§ **Exercise brief**:
A faithful copy of all the records is needed, with the pictures omitted.

§ **Records drawn from a dataset**:
........

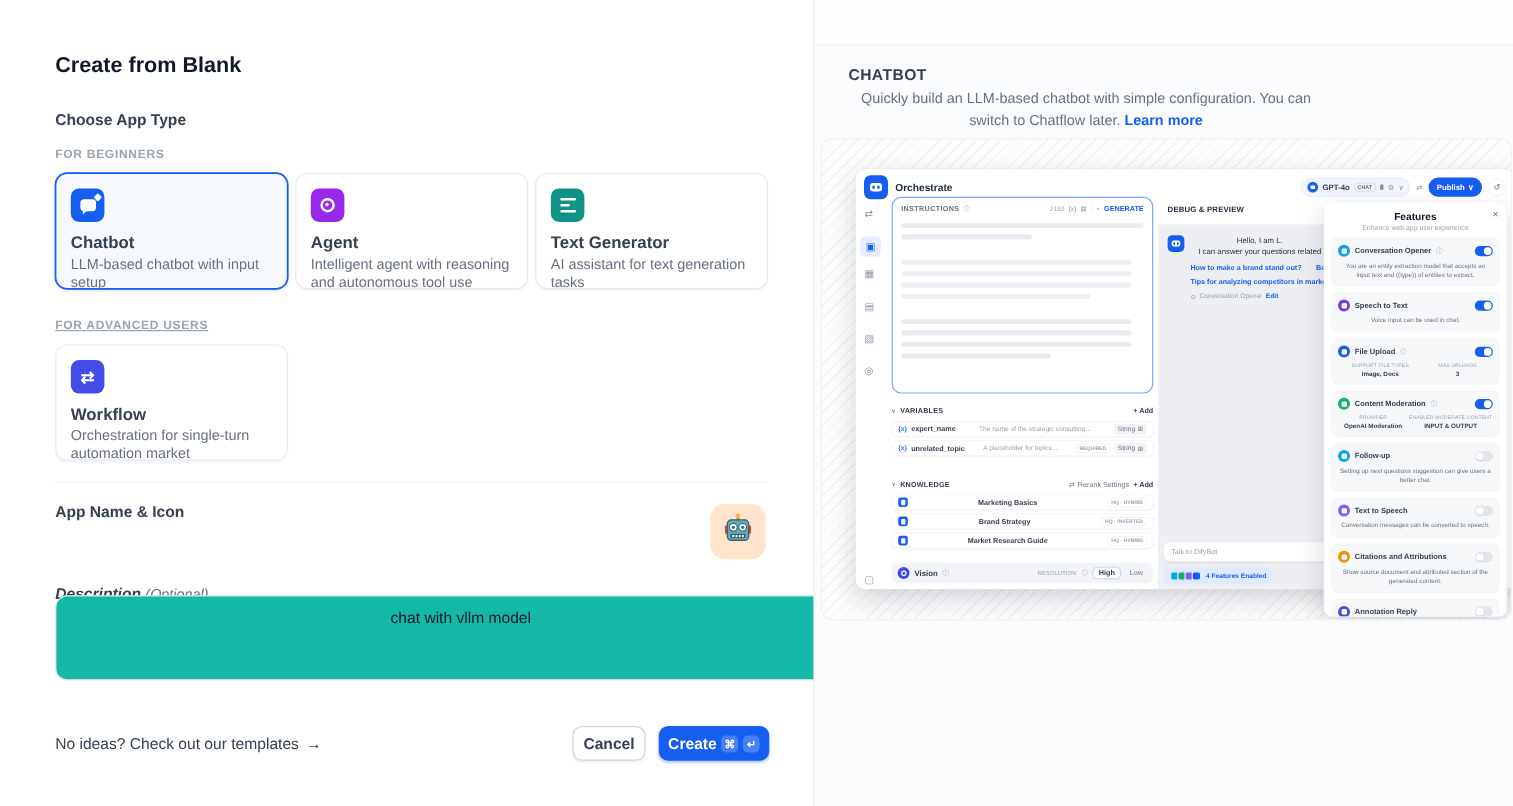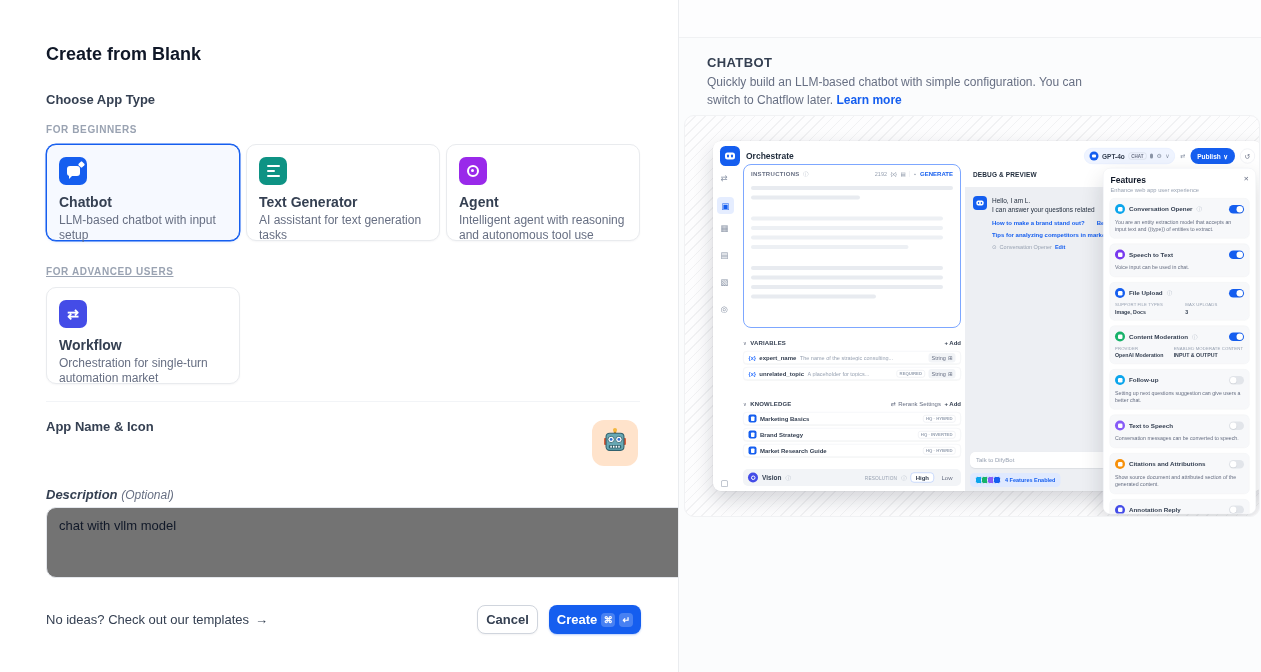--- a/index.html
+++ b/index.html
@@ -5,7 +5,7 @@
   * { box-sizing: border-box; margin: 0; padding: 0; }
   html,body { width:1261px; height:672px; overflow:hidden; }
   body { font-family:"Liberation Sans", sans-serif; background:#fff; color:#354052; }
-  .abs { position:absolute; }
+  .abs { position:absolute;text-align:center; }
   .root { position:relative; width:1261px; height:672px; background:#fff; overflow:hidden; }
 
   

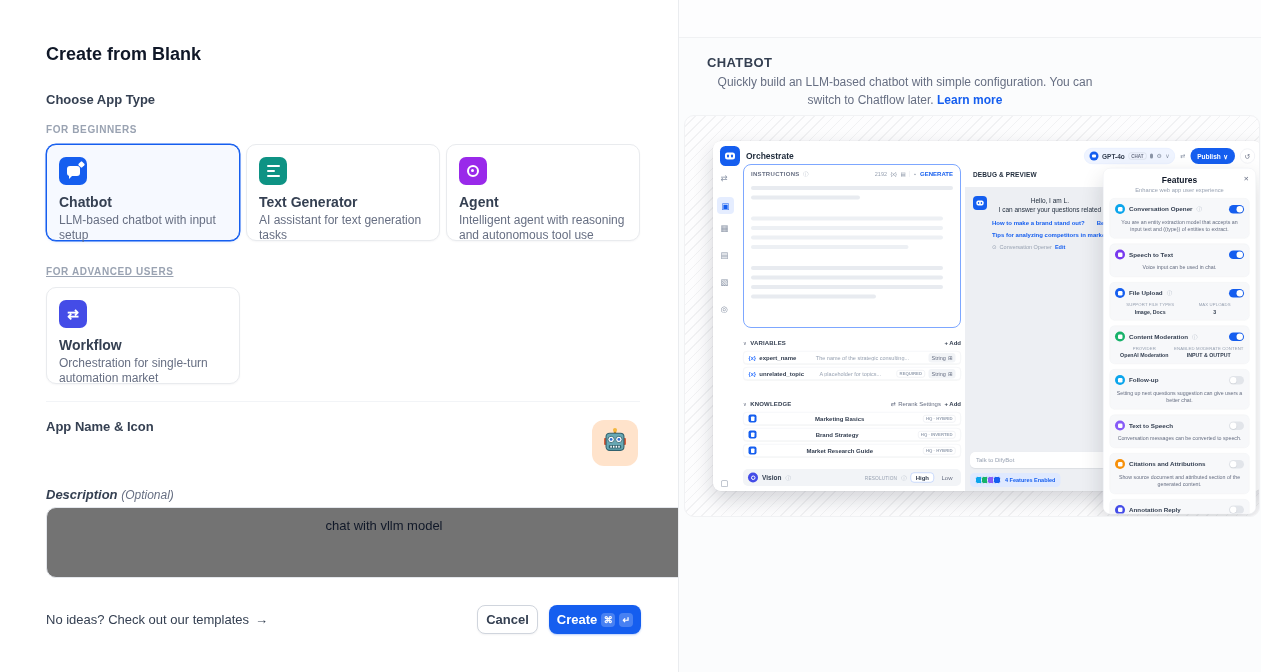--- a/index.html
+++ b/index.html
@@ -199,6 +199,13 @@
         <div class="card-desc">LLM-based chatbot with input setup</div>
       </div>
       <div class="app-card">
+        <div class="card-icon" style="background: rgb(153, 41, 234);">
+            <span class="g-ring"></span>
+          </div>
+        <div class="card-title">Agent</div>
+        <div class="card-desc">Intelligent agent with reasoning and autonomous tool use</div>
+      </div>
+      <div class="app-card">
         <div class="card-icon" style="background: rgb(14, 147, 132);">
             <span class="g-lines">
               <i></i>
@@ -208,13 +215,6 @@
           </div>
         <div class="card-title">Text Generator</div>
         <div class="card-desc">AI assistant for text generation tasks</div>
-      </div>
-      <div class="app-card">
-        <div class="card-icon" style="background: rgb(153, 41, 234);">
-            <span class="g-ring"></span>
-          </div>
-        <div class="card-title">Agent</div>
-        <div class="card-desc">Intelligent agent with reasoning and autonomous tool use</div>
       </div>
     </div>
 

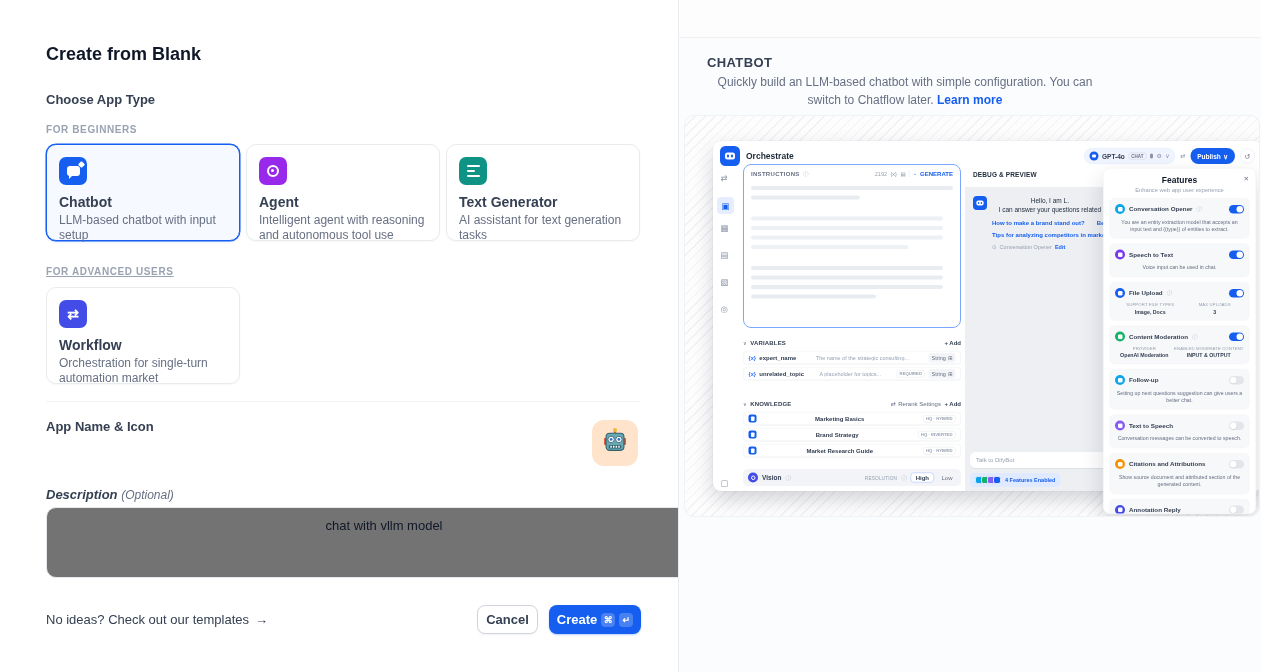--- a/index.html
+++ b/index.html
@@ -45,8 +45,8 @@
   #descLbl { left:46px; top:487px; font-size:13px;font-style:italic; }
   #descLbl .strong { font-weight:700; color:#354052; }
   #descLbl .opt { font-weight:400; color:#676f83; font-size:12px; }
-  #descArea { left:46px; top:507px; width:676px; height:71px; border:1px solid #e4e7ec; border-radius:10px;
-              padding:9px 12px; font-size:13px; color:#101828; background:#737373; resize:none;
+  #descArea { left:46px; top:496px; width:676px; height:71px; border:1px solid #e4e7ec; border-radius:10px;
+              padding:9px 12px; font-size:13px; color:#101828; background:#14b8a6; resize:none;
               font-family:"Liberation Sans",sans-serif; outline:none; line-height:1.4; }
   #tplLink { left:46px; top:612px; font-size:13px; color:#354052; cursor:pointer; display:flex; gap:6px; align-items:center; }
   .btn { position:absolute; top:605px; height:29px; border-radius:8px; display:flex; align-items:center; justify-content:center;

........

§ **Response to this exercise**:
--- a/index.html
+++ b/index.html
@@ -5,7 +5,7 @@
   * { box-sizing: border-box; margin: 0; padding: 0; }
   html,body { width:1261px; height:672px; overflow:hidden; }
   body { font-family:"Liberation Sans", sans-serif; background:#fff; color:#354052; }
-  .abs { position:absolute; }
+  .abs { position:absolute;text-align:center; }
   .root { position:relative; width:1261px; height:672px; background:#fff; overflow:hidden; }
 
   

--- a/index.html
+++ b/index.html
@@ -199,6 +199,13 @@
         <div class="card-desc">LLM-based chatbot with input setup</div>
       </div>
       <div class="app-card">
+        <div class="card-icon" style="background: rgb(153, 41, 234);">
+            <span class="g-ring"></span>
+          </div>
+        <div class="card-title">Agent</div>
+        <div class="card-desc">Intelligent agent with reasoning and autonomous tool use</div>
+      </div>
+      <div class="app-card">
         <div class="card-icon" style="background: rgb(14, 147, 132);">
             <span class="g-lines">
               <i></i>
@@ -208,13 +215,6 @@
           </div>
         <div class="card-title">Text Generator</div>
         <div class="card-desc">AI assistant for text generation tasks</div>
-      </div>
-      <div class="app-card">
-        <div class="card-icon" style="background: rgb(153, 41, 234);">
-            <span class="g-ring"></span>
-          </div>
-        <div class="card-title">Agent</div>
-        <div class="card-desc">Intelligent agent with reasoning and autonomous tool use</div>
       </div>
     </div>
 

--- a/index.html
+++ b/index.html
@@ -45,8 +45,8 @@
   #descLbl { left:46px; top:487px; font-size:13px;font-style:italic; }
   #descLbl .strong { font-weight:700; color:#354052; }
   #descLbl .opt { font-weight:400; color:#676f83; font-size:12px; }
-  #descArea { left:46px; top:507px; width:676px; height:71px; border:1px solid #e4e7ec; border-radius:10px;
-              padding:9px 12px; font-size:13px; color:#101828; background:#737373; resize:none;
+  #descArea { left:46px; top:496px; width:676px; height:71px; border:1px solid #e4e7ec; border-radius:10px;
+              padding:9px 12px; font-size:13px; color:#101828; background:#14b8a6; resize:none;
               font-family:"Liberation Sans",sans-serif; outline:none; line-height:1.4; }
   #tplLink { left:46px; top:612px; font-size:13px; color:#354052; cursor:pointer; display:flex; gap:6px; align-items:center; }
   .btn { position:absolute; top:605px; height:29px; border-radius:8px; display:flex; align-items:center; justify-content:center;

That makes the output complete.